▶ [GIVEN ENTRIES]
::::::::

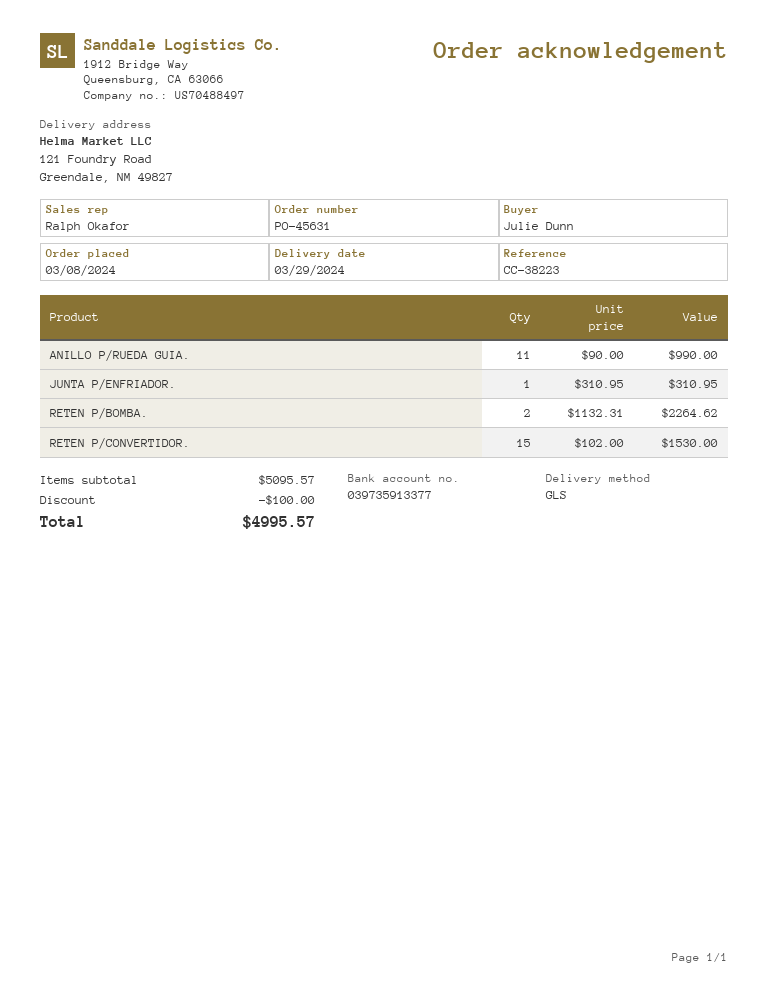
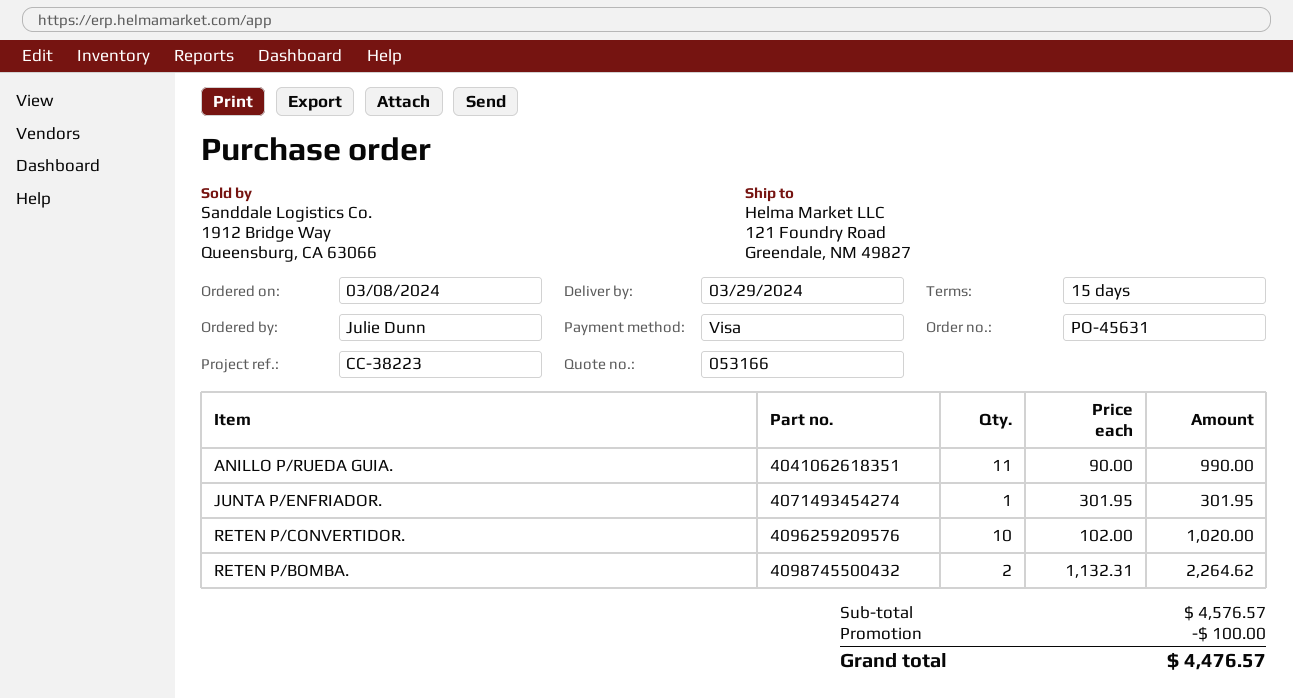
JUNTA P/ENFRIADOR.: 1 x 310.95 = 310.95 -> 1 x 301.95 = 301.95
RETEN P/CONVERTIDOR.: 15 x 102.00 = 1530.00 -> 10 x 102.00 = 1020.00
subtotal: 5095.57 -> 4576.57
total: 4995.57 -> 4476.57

::::::::

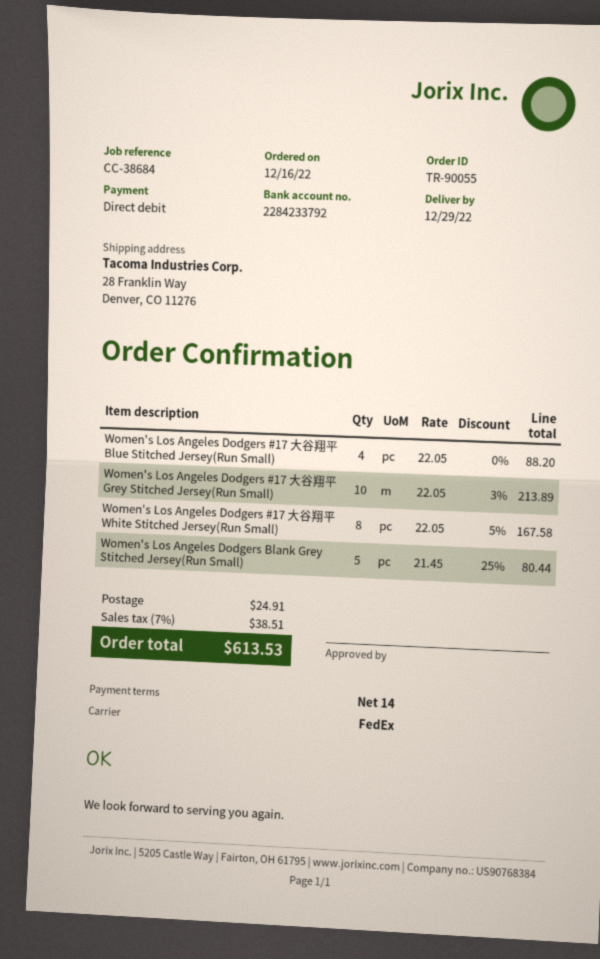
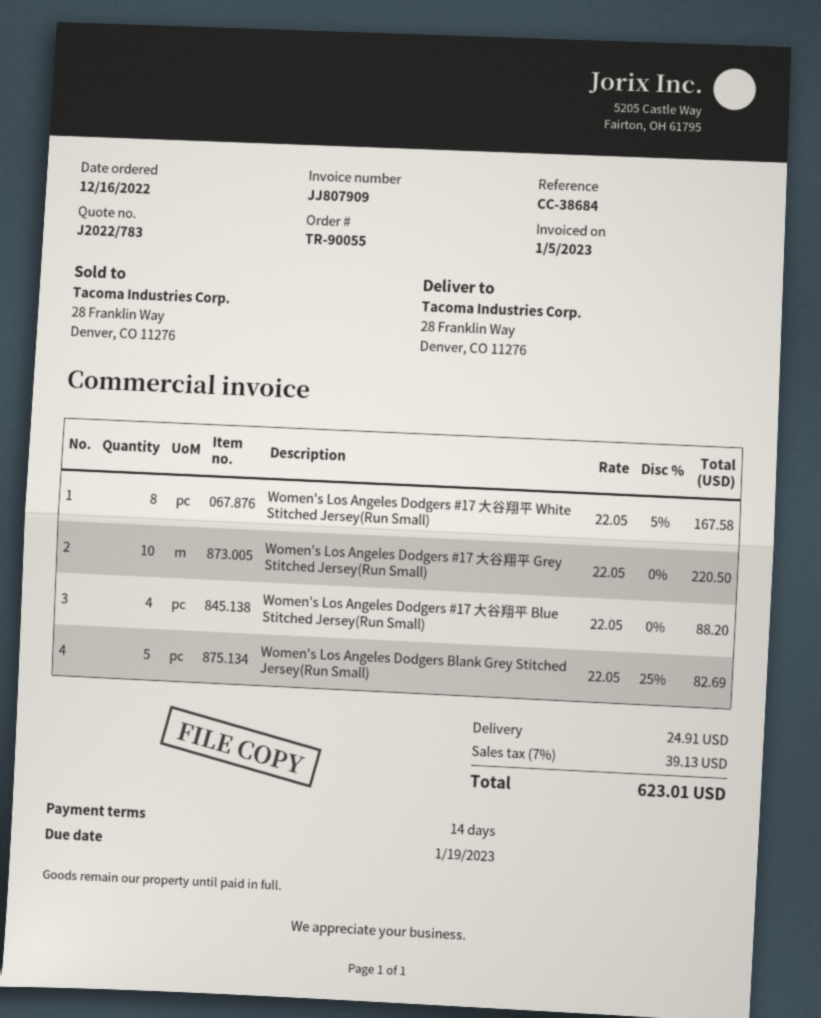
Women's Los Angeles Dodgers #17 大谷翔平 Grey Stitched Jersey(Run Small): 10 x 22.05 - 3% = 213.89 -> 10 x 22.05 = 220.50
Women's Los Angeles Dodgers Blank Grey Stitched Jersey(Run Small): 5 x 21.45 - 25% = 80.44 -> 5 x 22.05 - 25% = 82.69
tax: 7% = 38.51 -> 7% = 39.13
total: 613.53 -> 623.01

::::::::

Looking at the records above, tally the lines holding "Grey" and reply with that number only.

▶ [TASK ANSWER] 2